## WHAT TO DO
Every line in the entries where "letter" is found should be copied.

## TASK MATERIAL
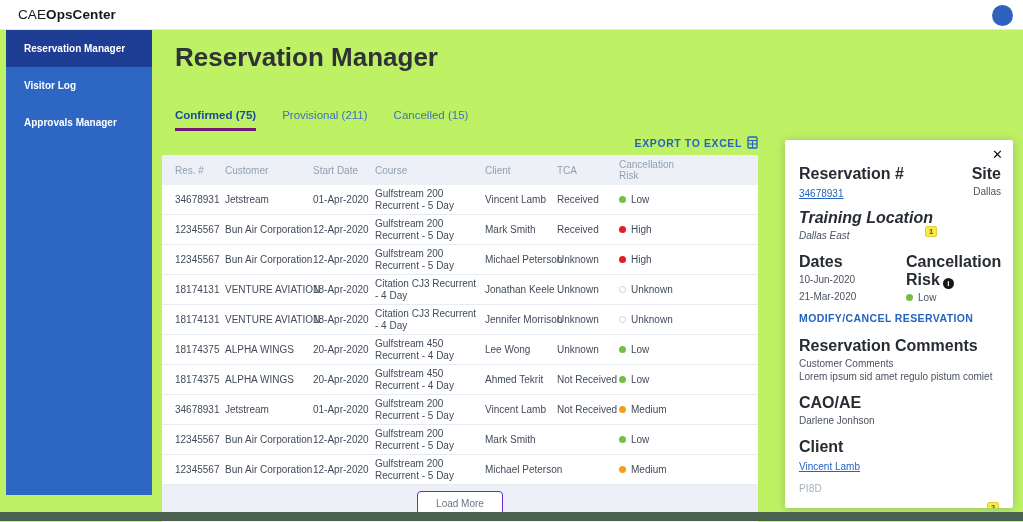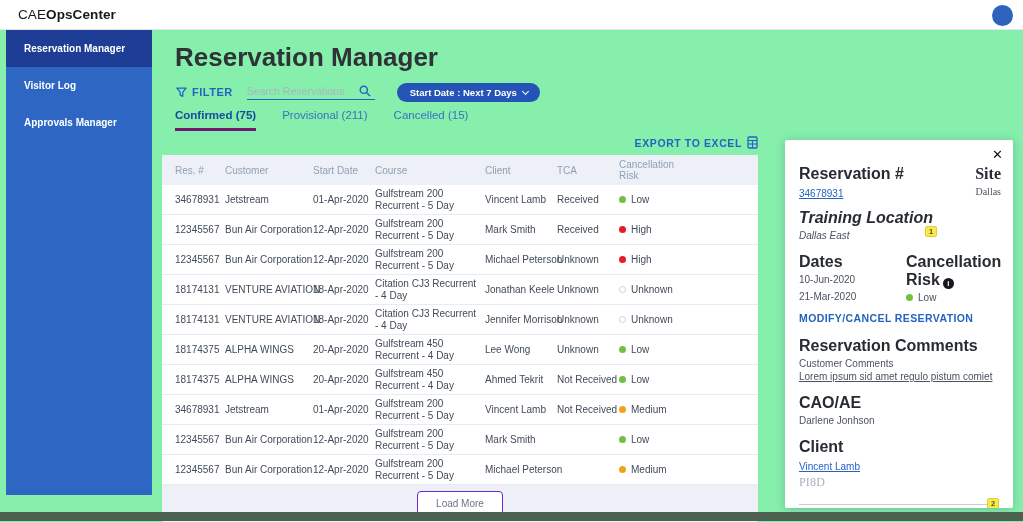--- a/index.html
+++ b/index.html
@@ -5,7 +5,7 @@
   * { margin:0; padding:0; box-sizing:border-box; }
   html,body { width:1023px; height:522px; overflow:hidden; background:#fff;
     font-family:"Liberation Sans","DejaVu Sans",sans-serif; }
-  .stage { position:relative; width:1023px; height:522px; background:#86efac; }
+  .stage { position:relative; width:1023px; height:522px; background:#bef264; }
 
   
   .topbar { position:absolute; left:0; top:0; width:100%; height:30px; background:#fff;

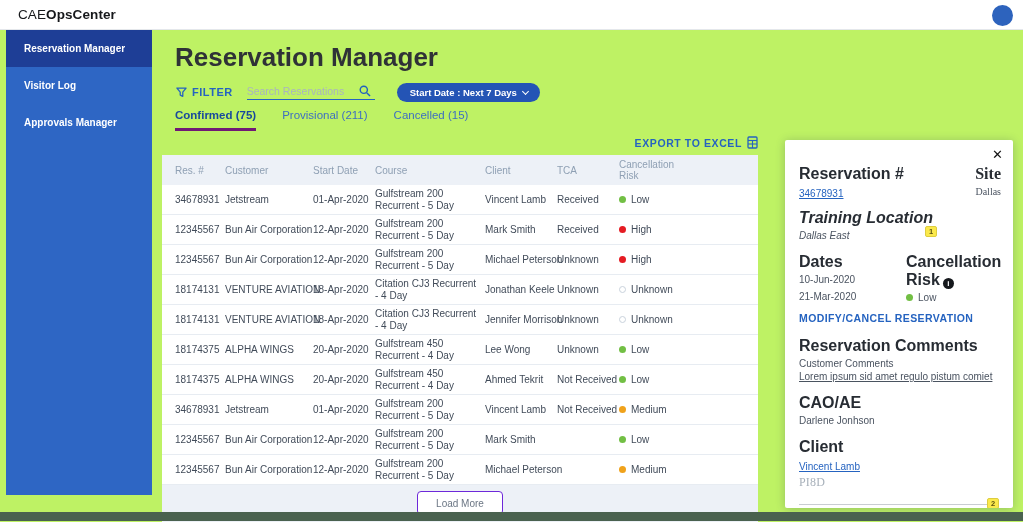--- a/index.html
+++ b/index.html
@@ -120,25 +120,6 @@
 
   <div class="page-title">Reservation Manager</div>
 
-  <div class="toolbar">
-    <div class="filter-btn">
-      <svg width="11" height="11" viewBox="0 0 12 12">
-          <path d="M1 1.2h10L7.4 5.6v4.6l-2.8-1.4V5.6z" fill="none" stroke="#2563c0" stroke-width="1.4" stroke-linejoin="round"></path>
-        </svg>
-      <span>FILTER</span>
-    </div>
-    <div class="search-wrap">
-      <input type="text" placeholder="Search Reservations" style="">
-      <svg width="12" height="12" viewBox="0 0 13 13">
-          <circle cx="5.2" cy="5.2" r="3.9" fill="none" stroke="#2060c0" stroke-width="1.5"></circle>
-          <line x1="8.3" y1="8.3" x2="12" y2="12" stroke="#2060c0" stroke-width="1.5"></line>
-        </svg>
-    </div>
-    <div class="pill">
-      <span>Start Date : Next 7 Days</span>
-      <span class="chev"></span>
-    </div>
-  </div>
 
   <div class="tabs">
 

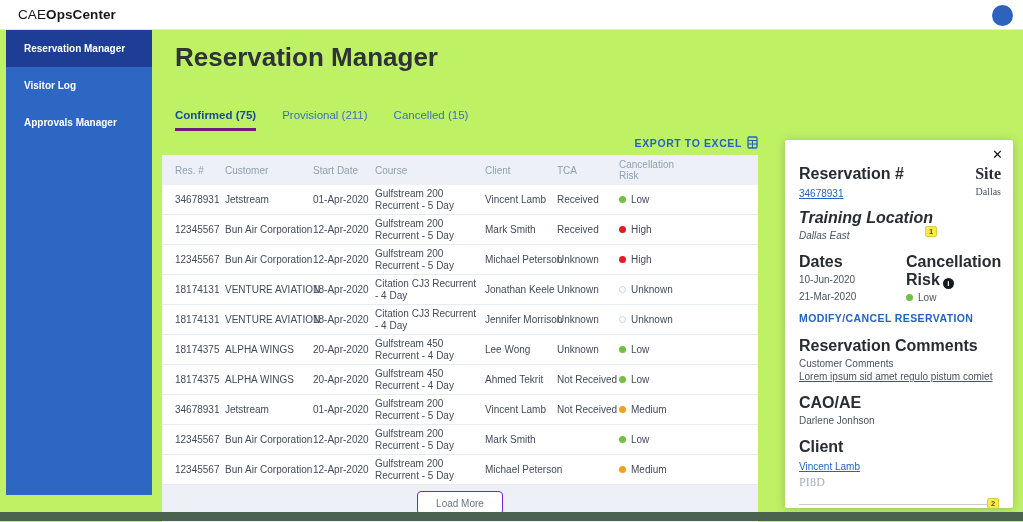--- a/index.html
+++ b/index.html
@@ -73,7 +73,7 @@
   .p-val { font-size:10px; color:#4a5360; margin-top:2px; line-height:1.3; }
   .p-link { font-size:10px; color:#2563c0; text-decoration:underline; cursor:pointer; display:inline-block; margin-top:2px; }
   .row2 { display:flex; justify-content:space-between; margin-top:11px; }
-  .row2 .right { text-align:right;font-family:Liberation Serif, serif; }
+  .row2 .right { text-align:right; }
   .row2 .rleft { text-align:left; width:47%; }
   .info-icon { display:inline-block; width:11px; height:11px; border-radius:50%; background:#15181c;
     color:#fff; font-size:8px; font-weight:700; text-align:center; line-height:11px; vertical-align:-1px; margin-left:3px; cursor:pointer; }

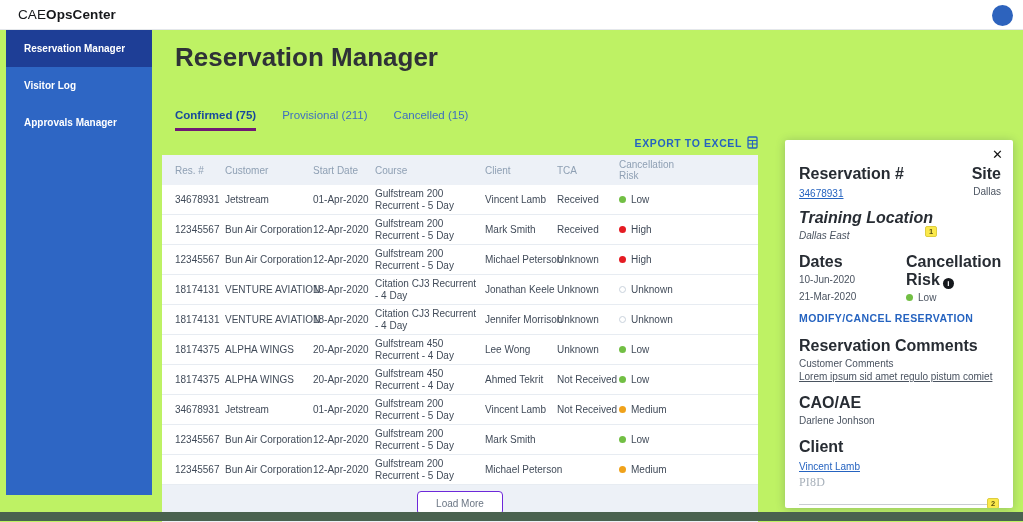--- a/index.html
+++ b/index.html
@@ -340,7 +340,7 @@
     <div style="margin-top:13px;">
       <div class="p-label">Reservation Comments</div>
       <div class="p-val">Customer Comments</div>
-      <div class="p-val" style="margin-top:0;text-decoration:underline;">Lorem ipsum sid amet regulo pistum comiet</div>
+      <div class="p-val" style="margin-top:0;">Lorem ipsum sid amet regulo pistum comiet</div>
     </div>
 
     <div style="margin-top:11px;">

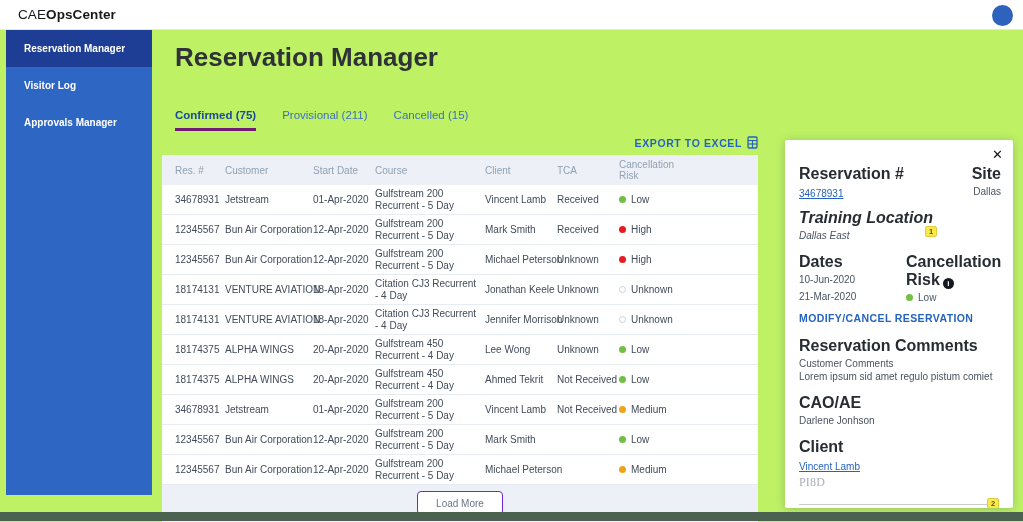--- a/index.html
+++ b/index.html
@@ -80,7 +80,7 @@
   .info-icon::after { content:"i"; }
   .risk-line { display:flex; align-items:center; gap:5px; margin-top:3px; font-size:10px; color:#4a5360; }
   .modify { margin-top:9px; font-size:10.5px; font-weight:700; letter-spacing:.4px; color:#2563c0; cursor:pointer; }
-  .tiny { font-size:12px; color:#a7b0ba; margin-top:1px; letter-spacing:.2px;font-family:Liberation Serif, serif; }
+  .tiny { font-size:10px; color:#a7b0ba; margin-top:9px; letter-spacing:.2px; }
   .divider { position:relative; border-top:1px solid #c9cdd2; margin:14px 2px 0 0; }
   .badge { position:absolute; width:12px; height:11px; background:#fbe94b; border:1px solid #ddcd3f;
     border-radius:2px; font-size:7.5px; font-weight:700; color:#5b5313; text-align:center; line-height:10px; }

## RESPONSE BELOW
   .modify { margin-top:9px; font-size:10.5px; font-weight:700; letter-spacing:.4px; color:#2563c0; cursor:pointer; }
-  .tiny { font-size:12px; color:#a7b0ba; margin-top:1px; letter-spacing:.2px;font-family:Liberation Serif, serif; }
+  .tiny { font-size:10px; color:#a7b0ba; margin-top:9px; letter-spacing:.2px; }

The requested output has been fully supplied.